When they’re splitting dinner one night, he burns his tongue on the chicken soup. The injury takes ages to heal, with the annoying side effect of causing him to salivate constantly, which makes him thirsty, which makes him glug water, which makes him pee. He is reminded of his water-drinking contests with Barrows, so sends her an email, which proves awkward when his situation takes on a different shade.
A visit to the doctor places Pinch on the wrong side of that window between the healthy and the ill. “I quit years ago. My father was the heavy smoker—perhaps I inherited this from him,” Pinch jokes, without amusement.
“It isn’t something you inherit,” the oncologist replies. “As I tell all my patients, three out of four people will suffer from cancer over the course of their lives. Given enough time, it’s the natural state of cells.”

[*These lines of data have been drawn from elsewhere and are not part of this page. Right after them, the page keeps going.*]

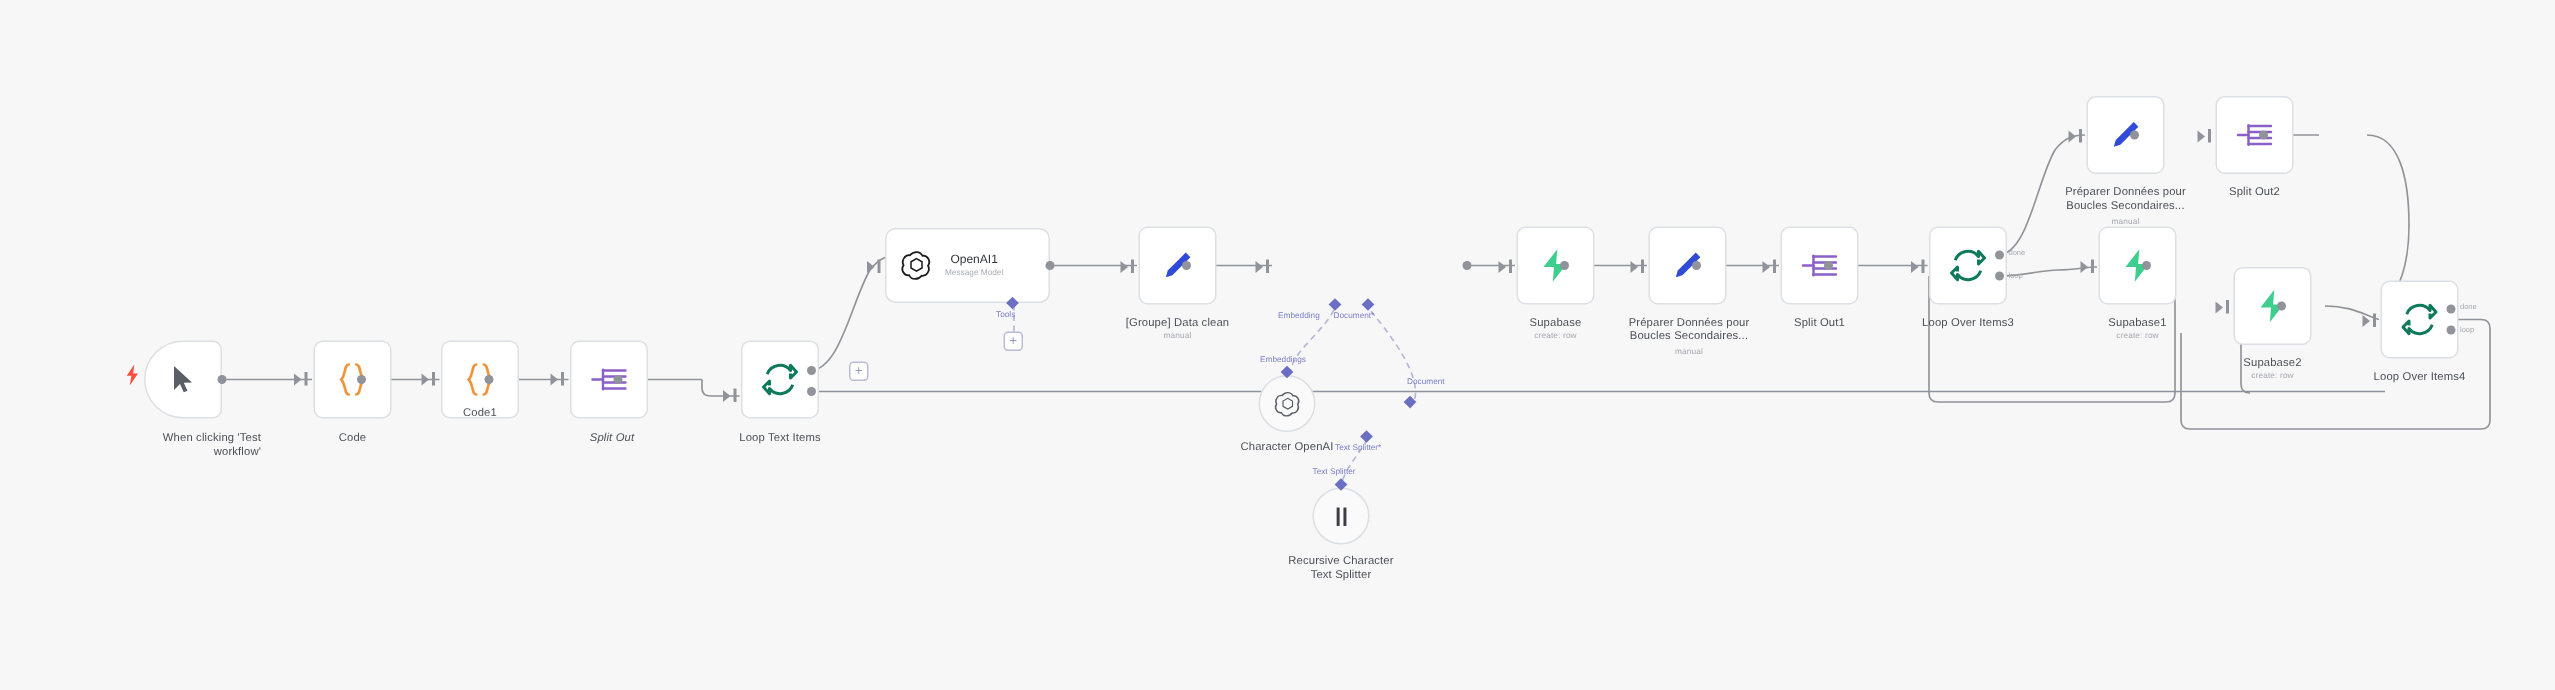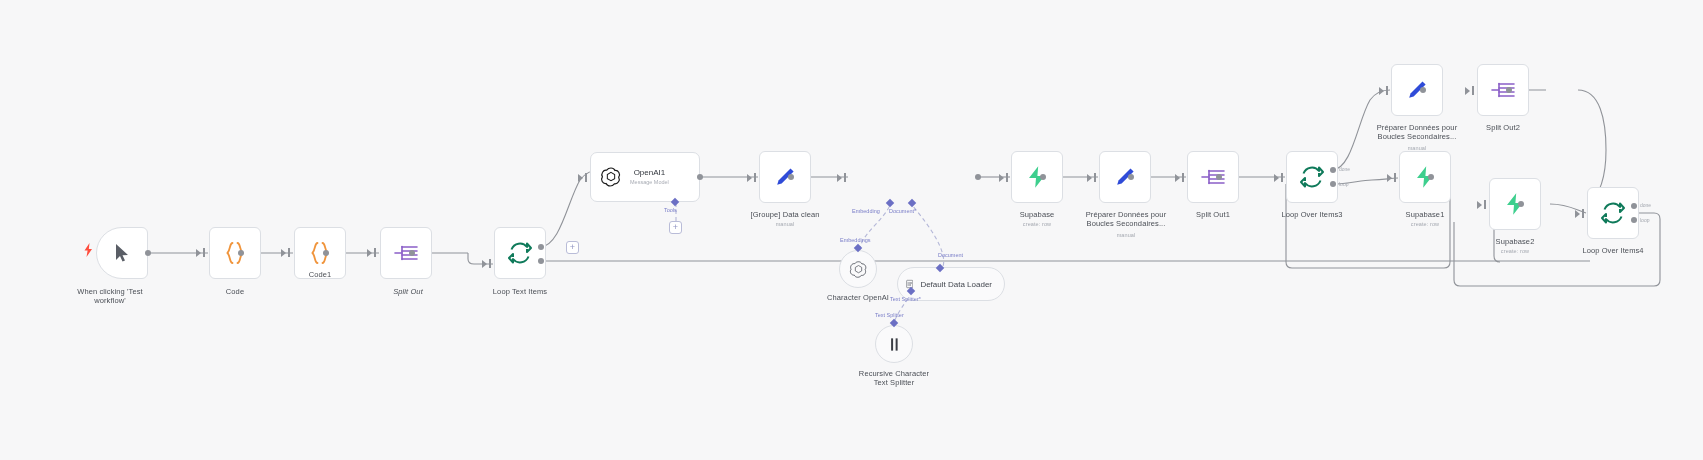"Default Data Loader" div.node { html: <div> <svg> <rect></rect> <path></path> </svg> <span>Default Data Loader</span> </div> -> none }
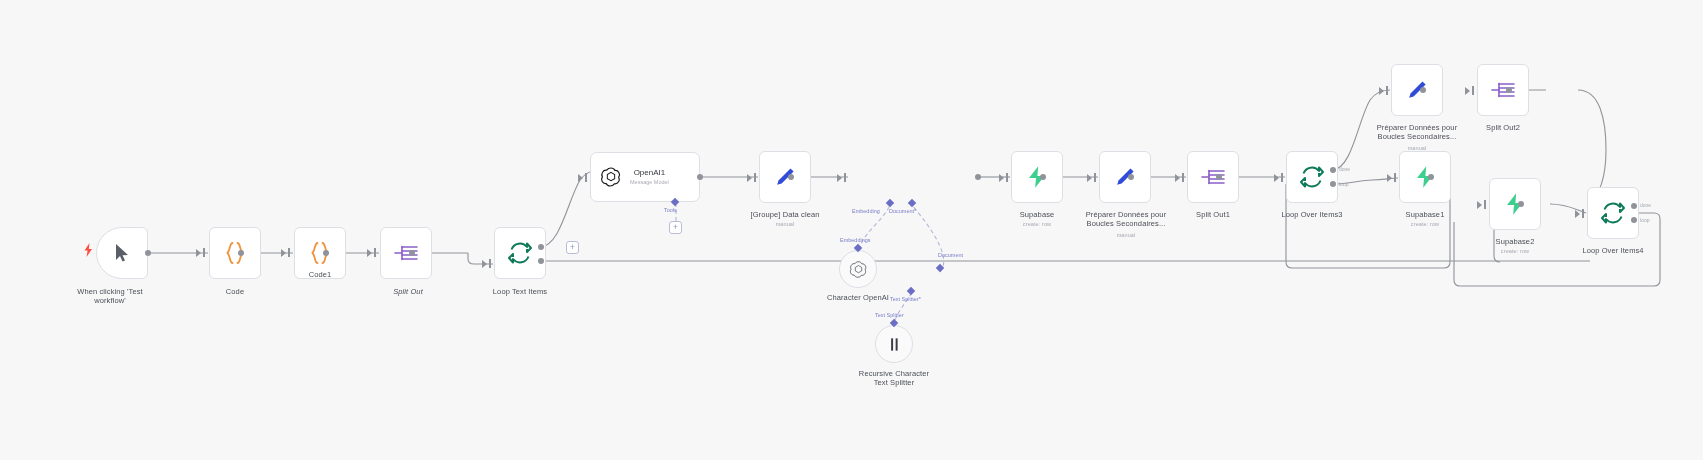"When clicking 'Test" div.node-label { left: 58px -> 70px; text-align: none -> right }
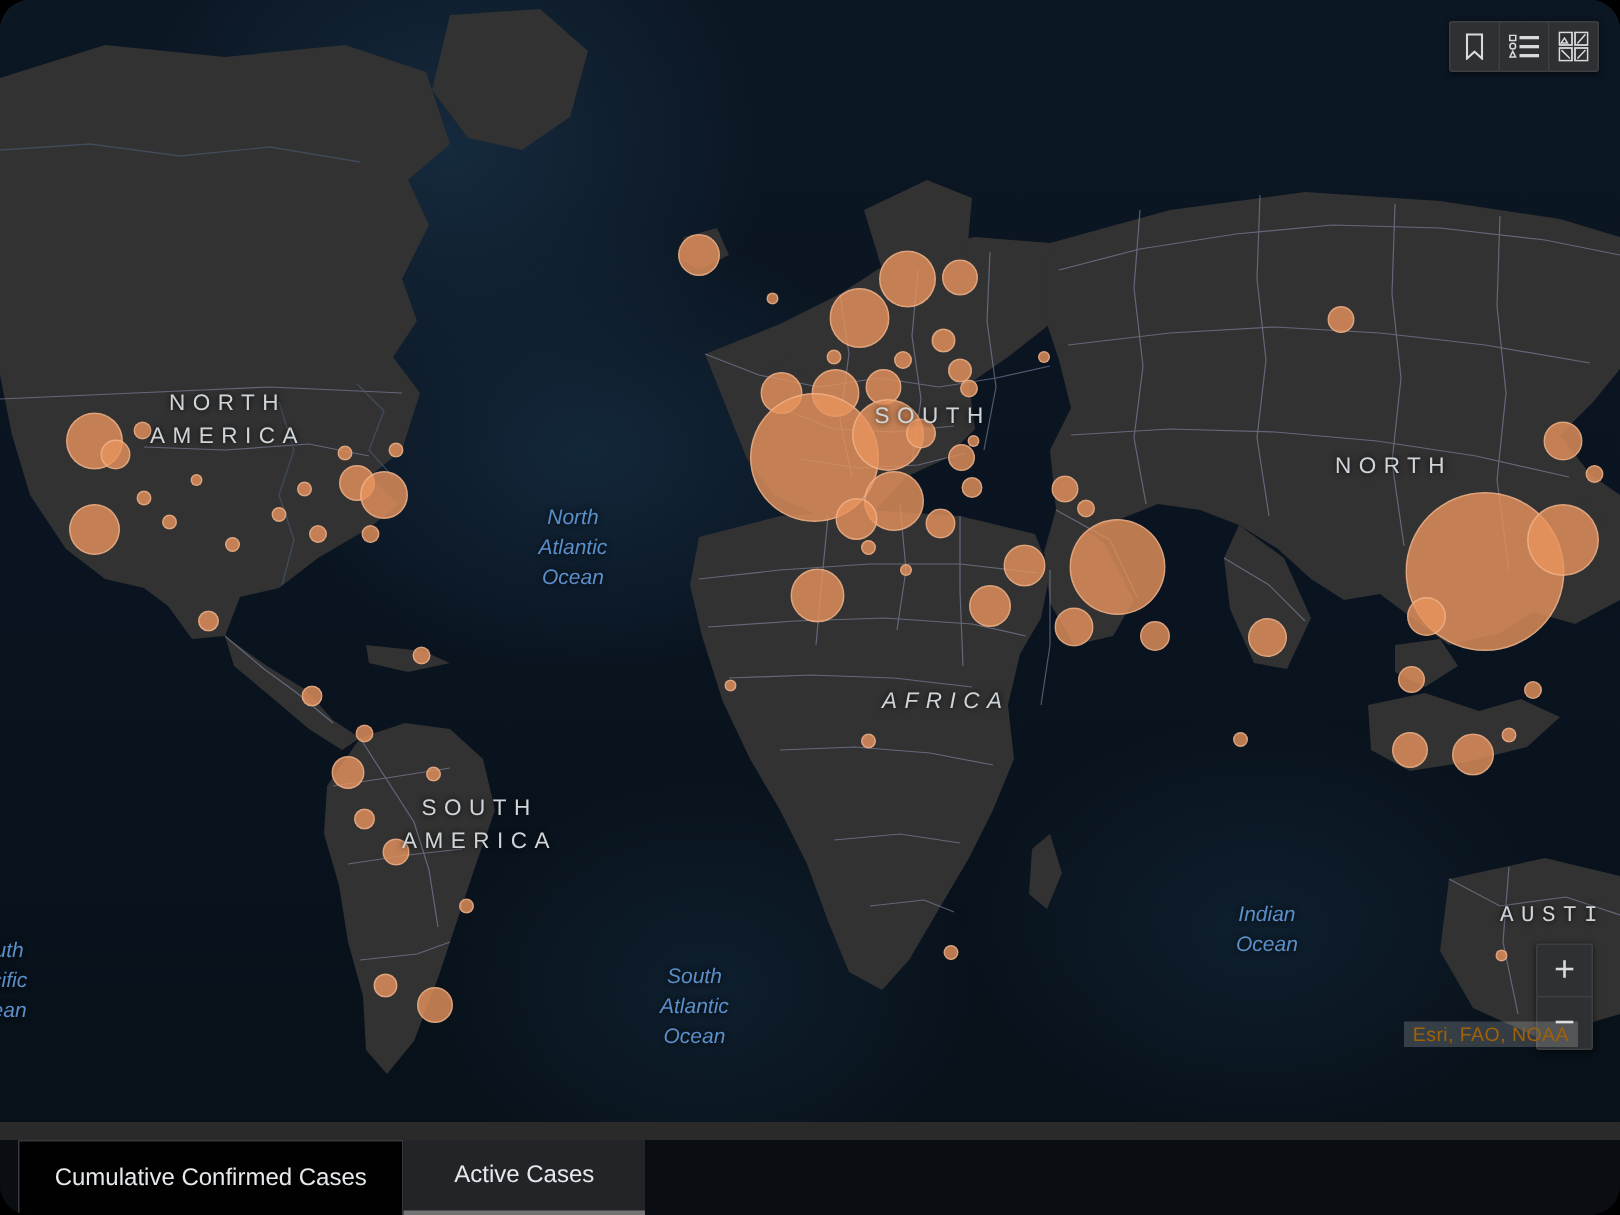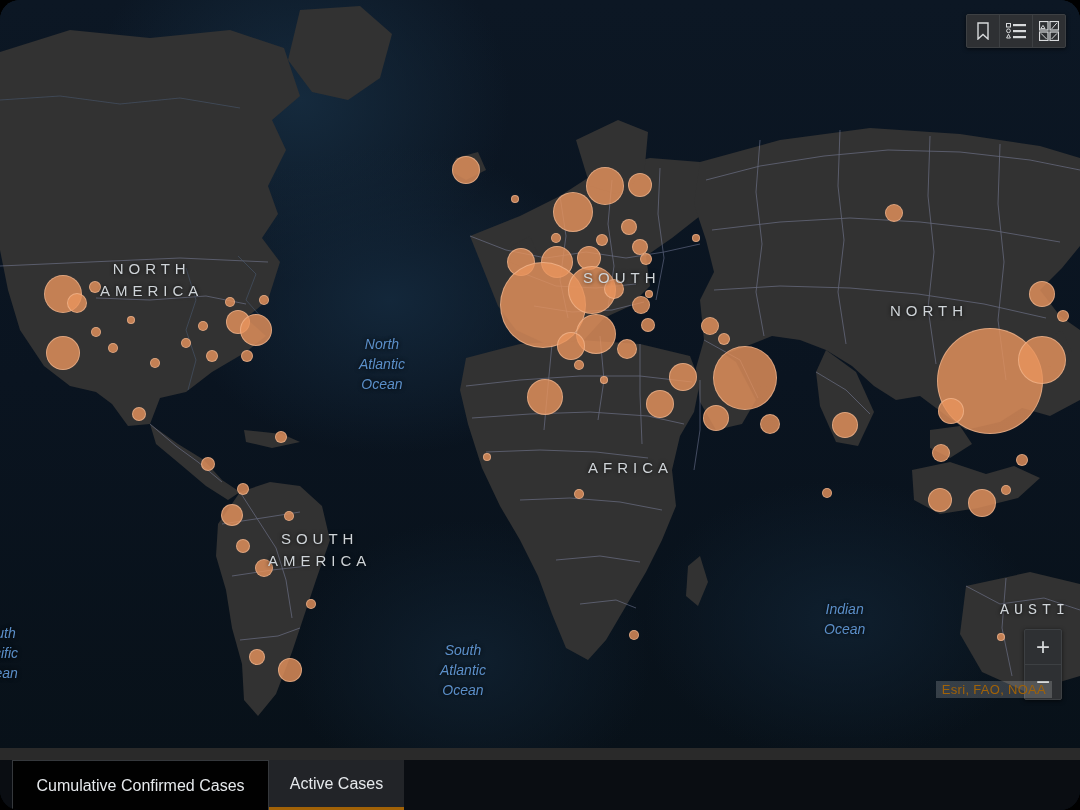"AFRICA" div.label { font-style: none -> italic }
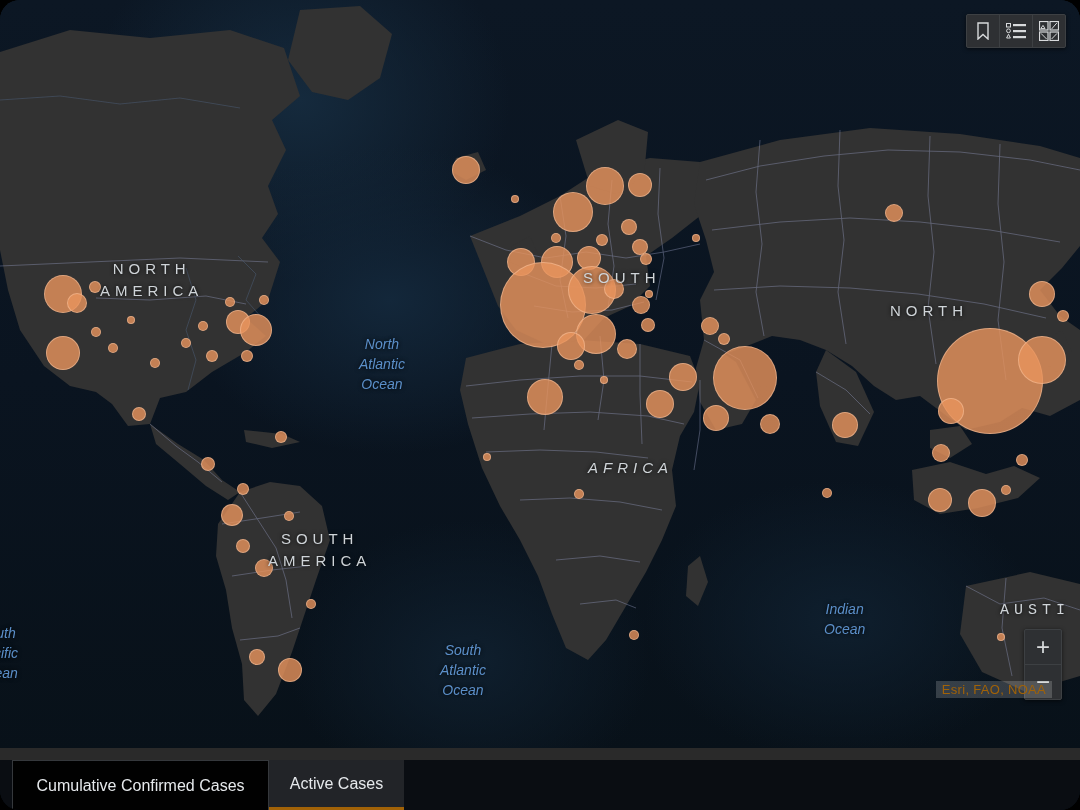"Active Cases" .tab.t1 { border-bottom: 3px solid #a16207 -> 3px solid #737373; width: 135px -> 161px }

“I don’t find that particularly comforting.”
The oncologist speaks of Kaplan-Meier curves, how each case is different, that we’re talking about a range here.
“Thank you for explaining that,” Pinch says, so terrified that he clings to manners.
“Twelve to thirty-six, if you’re asking for a number.”
“Months,” Pinch adds, smiling to appear cavalier. “That’s quite a range!”
“My colleague can run through what’s next.”
When Pinch walks from the hospital, he is unable to register sounds, perceiving other pedestrians as silent beings, who step around him. He needs to tell someone, a particular person: Marsden. The time difference makes it too early to call, and writing this in an email would be wrong. So Pinch carries on with his day, which passes in a slow blur: tutoring at Utz, evening classes, exchanges with colleagues, his tongue—the enemy now—darting about in action, then inert on the train home. I was lenient with my students. Why did the diagnosis produce that effect?
Jing knows the test results were today. Hearing them, she poses myriad smart questions, none of which occurred to Pinch at his appointment. He ought to feel gratitude for her interest but is detached, imagining other patients confronting a case like his completely alone. There was probably someone like that in the waiting room today. Never does Jing doubt his diagnosis or urge a second opinion, as others will. Nor does she panic. This is the situation.